Leo Zuckermann had a thoughtful column earlier this week on a couple of changes Calderón could make to the operation of the executive branch in the wake of Juan Camilo Mouriño's death. The first is to run any major legislative initiative not out of Gobernación, but out of Los Pinos. As evidence of this method's superiority, he points to Calderón's record of legislative successes (the basically smooth passage of IMSS/ISSSTE reform, electoral reform, fiscal reform, and judicial reform) while Mouriño, his point man and closest collaborator, was working as the president's chief of staff. Then, after Mouriño went to Gobernación ahead of the oil reform, the process was plagued by missteps and faulty communication between the president and his erstwhile chief. Zuckermann even quotes Mouriño, after having moved to his new post, talking up the benefits of pushing legislation straight from Los Pinos. The suggestion Zuckermann offers (and Calderón seems likely to implement) is to give Mouriño's replacement Fernando Francisco Gómez Mont a more narrow portfolio, and take more direct control of his own agenda. This makes obvious sense to me, much like the advantage of controlling the executive branch through the White House rather than relying on an illusory cabinet government.

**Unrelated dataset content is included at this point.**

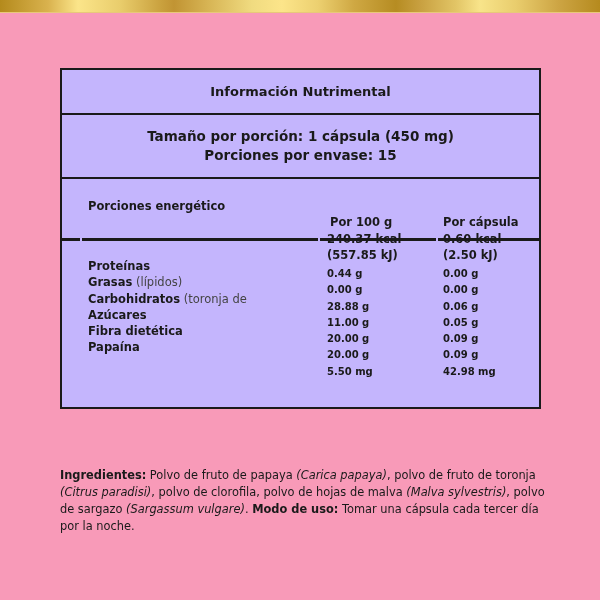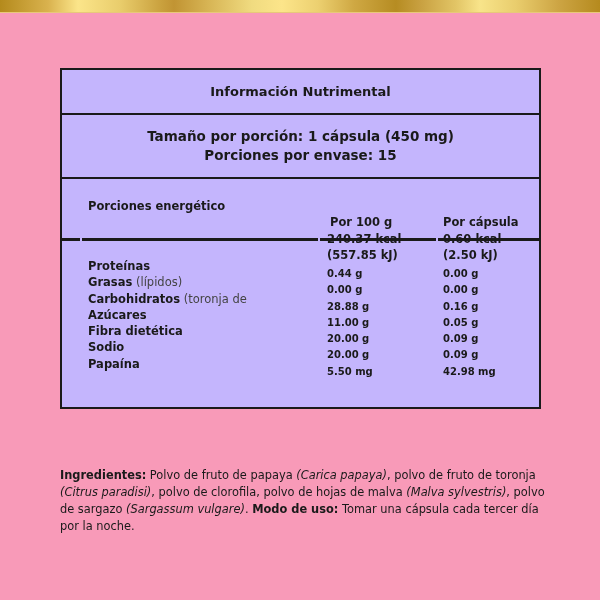"0.16 g" div { text: 0.16 -> 0.06 }
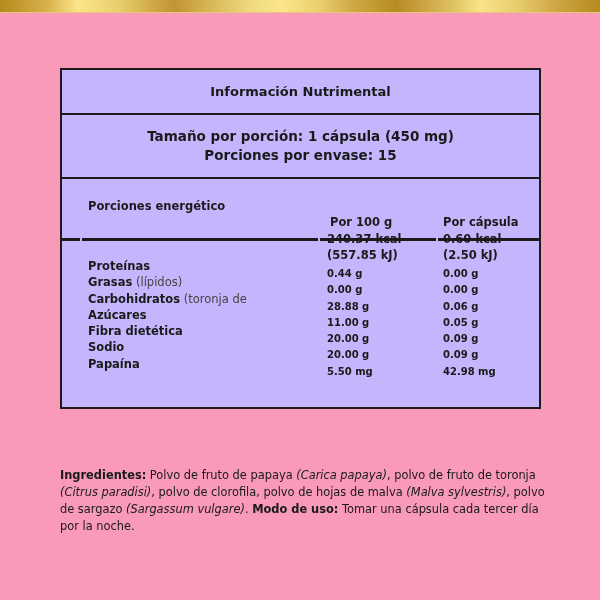"Sodio" div { html: <div><span>Sodio</span></div> -> none }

Zuckermann also recommends removing the federal police from the purview of the Secretariat of Public Security in favor of Secretariat of the Interior/Gobernación, which I find a lot less convincing. The argument in favor follows:
"A threatened State needs centralized agencies with a great capacity to operate. The present scheme of 'coordination' of various dependencies to combat organized crime doesn't work. It's time to centralize the command with a Secretary of the Interior that can count on an effective federal police and a civil intelligence agency equal or better than the one the military has."
The problem is that it's unclear how the second idea will bring the solution desired --effective, honest police-- any closer to reality. In contrast, the first suggestion directly addresses the problem of an uncoordinated, confused approach to the president's legislative agenda. Zuckermann's a big believer in police centralization, but as I wrote in August, centralization is a means to an end, not an end in and of itself:
The essential issue is control, not centralization; the local police in Mexico too often answer to criminals, not political bosses. It may seem easier to oversee one giant police agency from the federal government, but there's no reason that a governor or mayor or city council can't do it on a smaller scale. And there's also no reason to think of centralizing the police as some sort of corruption cure-all. After all, federal officers, though by and large more reliable than locals, are involved in plenty of illegal shenanigans, too.